──────── INPUT DATA ────────

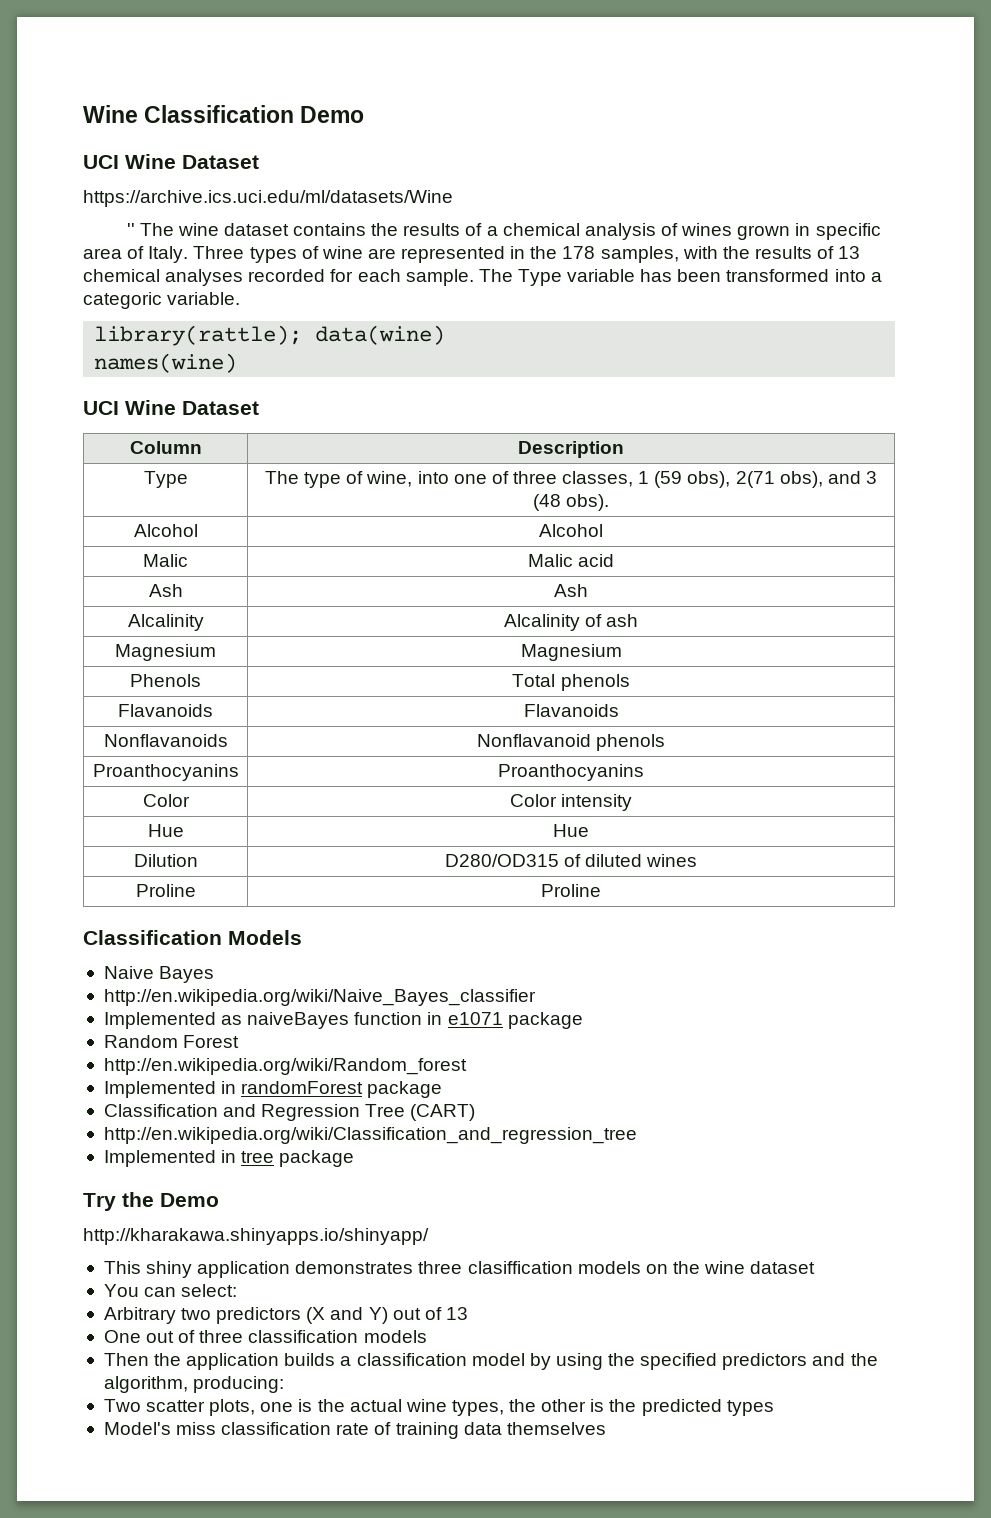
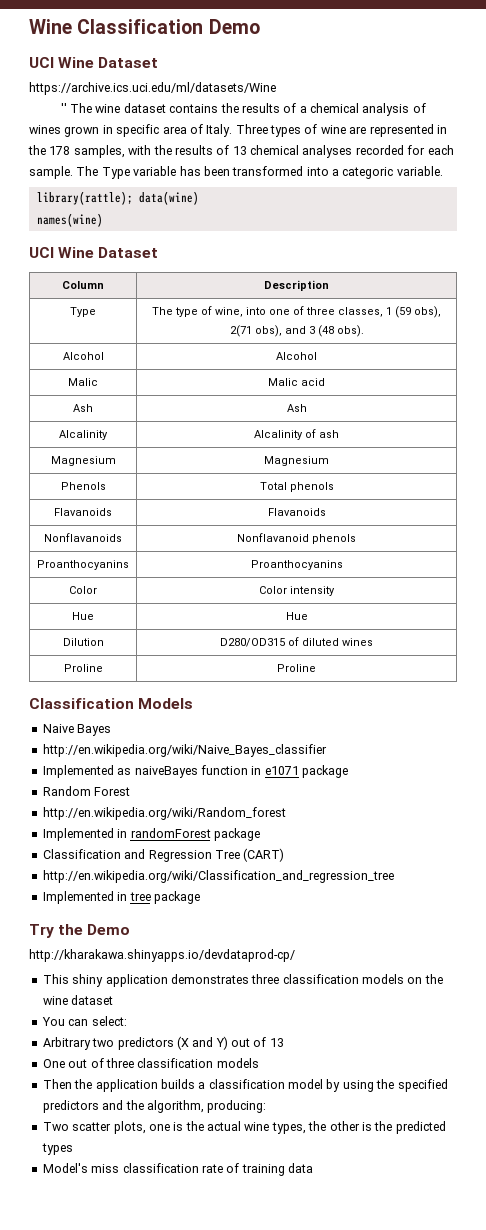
- http://kharakawa.shinyapps.io/shinyapp/
+ http://kharakawa.shinyapps.io/devdataprod-cp/
- This shiny application demonstrates three clasiffication models on the wine dataset
+ This shiny application demonstrates three classification models on the wine dataset
- Model's miss classification rate of training data themselves
+ Model's miss classification rate of training data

────────

■ EXERCISE DIRECTIONS
Wherever the string "miss" appears in a line of the records, copy that line.

■ SOLUTION BELOW
- Model's miss classification rate of training data themselves
+ Model's miss classification rate of training data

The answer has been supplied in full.